### ACTIVITY
Transcribe exactly the lines that fall between the one holding "- Сообщений: 2860" and the one holding "- ‘Ndrangheta, maxi", inclusive, from the entries below.
Segment Start: DATA IN THIS EXERCISE
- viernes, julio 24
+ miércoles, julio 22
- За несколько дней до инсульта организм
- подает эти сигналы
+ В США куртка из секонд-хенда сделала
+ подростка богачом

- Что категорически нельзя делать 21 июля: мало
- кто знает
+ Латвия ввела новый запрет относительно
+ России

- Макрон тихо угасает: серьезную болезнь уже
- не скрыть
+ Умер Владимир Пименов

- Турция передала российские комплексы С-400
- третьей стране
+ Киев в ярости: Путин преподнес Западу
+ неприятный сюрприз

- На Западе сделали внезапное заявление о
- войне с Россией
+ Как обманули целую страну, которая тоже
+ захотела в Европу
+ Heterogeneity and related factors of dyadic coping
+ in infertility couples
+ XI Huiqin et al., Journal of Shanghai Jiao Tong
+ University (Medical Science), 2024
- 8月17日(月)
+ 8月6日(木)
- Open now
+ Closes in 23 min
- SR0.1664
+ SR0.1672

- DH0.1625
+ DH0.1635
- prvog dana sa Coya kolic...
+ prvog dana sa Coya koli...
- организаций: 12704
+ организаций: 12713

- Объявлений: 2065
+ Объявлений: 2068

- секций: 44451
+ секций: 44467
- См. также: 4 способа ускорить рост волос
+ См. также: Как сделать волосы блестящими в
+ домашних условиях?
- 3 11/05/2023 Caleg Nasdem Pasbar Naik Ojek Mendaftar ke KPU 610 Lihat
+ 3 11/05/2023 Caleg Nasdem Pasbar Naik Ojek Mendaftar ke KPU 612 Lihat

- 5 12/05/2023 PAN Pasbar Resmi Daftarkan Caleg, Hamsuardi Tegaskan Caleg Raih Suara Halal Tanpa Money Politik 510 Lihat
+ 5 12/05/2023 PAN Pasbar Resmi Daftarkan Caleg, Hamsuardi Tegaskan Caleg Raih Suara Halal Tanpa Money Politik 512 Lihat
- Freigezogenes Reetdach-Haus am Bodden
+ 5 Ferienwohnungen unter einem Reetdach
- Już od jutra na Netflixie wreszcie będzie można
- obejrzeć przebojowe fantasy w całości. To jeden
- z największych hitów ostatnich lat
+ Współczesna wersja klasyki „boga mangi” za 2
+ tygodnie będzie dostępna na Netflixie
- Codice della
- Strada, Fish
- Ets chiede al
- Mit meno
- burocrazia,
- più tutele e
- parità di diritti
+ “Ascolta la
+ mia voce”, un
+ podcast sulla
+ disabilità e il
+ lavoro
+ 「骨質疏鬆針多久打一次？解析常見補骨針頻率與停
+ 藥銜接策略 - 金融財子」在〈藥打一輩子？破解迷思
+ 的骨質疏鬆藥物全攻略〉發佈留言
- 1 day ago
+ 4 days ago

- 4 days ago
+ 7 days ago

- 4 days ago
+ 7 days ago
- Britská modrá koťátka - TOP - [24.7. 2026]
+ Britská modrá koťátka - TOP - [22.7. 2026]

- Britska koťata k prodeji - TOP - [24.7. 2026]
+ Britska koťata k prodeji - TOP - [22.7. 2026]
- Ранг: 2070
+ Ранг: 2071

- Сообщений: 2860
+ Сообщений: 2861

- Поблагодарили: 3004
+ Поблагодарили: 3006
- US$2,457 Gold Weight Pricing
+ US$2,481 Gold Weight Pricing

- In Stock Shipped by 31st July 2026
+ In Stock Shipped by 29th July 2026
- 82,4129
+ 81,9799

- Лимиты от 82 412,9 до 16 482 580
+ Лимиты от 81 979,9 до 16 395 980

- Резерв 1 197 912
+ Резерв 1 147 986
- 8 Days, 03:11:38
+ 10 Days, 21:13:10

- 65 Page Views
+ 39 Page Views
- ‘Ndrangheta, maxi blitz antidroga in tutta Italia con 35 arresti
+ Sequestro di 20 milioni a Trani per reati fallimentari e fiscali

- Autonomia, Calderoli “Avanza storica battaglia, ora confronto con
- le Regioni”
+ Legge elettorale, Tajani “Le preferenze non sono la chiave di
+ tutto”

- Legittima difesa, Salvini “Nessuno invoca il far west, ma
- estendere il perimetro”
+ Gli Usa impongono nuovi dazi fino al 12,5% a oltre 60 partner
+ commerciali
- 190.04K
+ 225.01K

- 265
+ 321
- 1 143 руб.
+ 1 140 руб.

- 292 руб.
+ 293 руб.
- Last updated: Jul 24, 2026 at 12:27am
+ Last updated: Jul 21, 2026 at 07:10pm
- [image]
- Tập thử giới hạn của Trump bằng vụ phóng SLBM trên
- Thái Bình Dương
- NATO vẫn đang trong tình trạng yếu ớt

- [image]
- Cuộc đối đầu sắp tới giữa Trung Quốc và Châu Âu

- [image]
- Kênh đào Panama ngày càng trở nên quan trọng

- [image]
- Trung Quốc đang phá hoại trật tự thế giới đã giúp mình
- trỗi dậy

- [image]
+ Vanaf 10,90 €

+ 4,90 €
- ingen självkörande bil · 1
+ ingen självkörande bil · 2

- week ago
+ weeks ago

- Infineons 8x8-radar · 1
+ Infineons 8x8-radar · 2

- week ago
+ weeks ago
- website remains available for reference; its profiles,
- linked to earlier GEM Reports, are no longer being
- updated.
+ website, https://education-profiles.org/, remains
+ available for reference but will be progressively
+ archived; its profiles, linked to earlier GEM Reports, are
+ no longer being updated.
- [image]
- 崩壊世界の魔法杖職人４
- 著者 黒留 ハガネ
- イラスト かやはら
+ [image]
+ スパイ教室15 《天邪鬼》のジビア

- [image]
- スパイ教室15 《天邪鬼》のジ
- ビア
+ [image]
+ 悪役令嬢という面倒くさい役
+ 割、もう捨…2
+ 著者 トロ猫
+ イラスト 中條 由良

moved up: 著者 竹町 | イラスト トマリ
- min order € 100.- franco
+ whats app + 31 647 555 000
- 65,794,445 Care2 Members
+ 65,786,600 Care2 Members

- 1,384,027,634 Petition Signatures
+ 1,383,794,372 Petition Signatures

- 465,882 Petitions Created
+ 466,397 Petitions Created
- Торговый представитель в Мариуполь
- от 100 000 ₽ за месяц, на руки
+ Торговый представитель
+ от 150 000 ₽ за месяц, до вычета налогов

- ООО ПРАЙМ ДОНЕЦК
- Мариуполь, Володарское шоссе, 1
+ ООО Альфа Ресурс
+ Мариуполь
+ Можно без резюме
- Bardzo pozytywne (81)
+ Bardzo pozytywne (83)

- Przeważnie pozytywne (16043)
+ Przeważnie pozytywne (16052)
Segment End: DATA IN THIS EXERCISE
### RESPONSE
- Сообщений: 2860
+ Сообщений: 2861

- Поблагодарили: 3004
+ Поблагодарили: 3006
- US$2,457 Gold Weight Pricing
+ US$2,481 Gold Weight Pricing

- In Stock Shipped by 31st July 2026
+ In Stock Shipped by 29th July 2026
- 82,4129
+ 81,9799

- Лимиты от 82 412,9 до 16 482 580
+ Лимиты от 81 979,9 до 16 395 980

- Резерв 1 197 912
+ Резерв 1 147 986
- 8 Days, 03:11:38
+ 10 Days, 21:13:10

- 65 Page Views
+ 39 Page Views
- ‘Ndrangheta, maxi blitz antidroga in tutta Italia con 35 arresti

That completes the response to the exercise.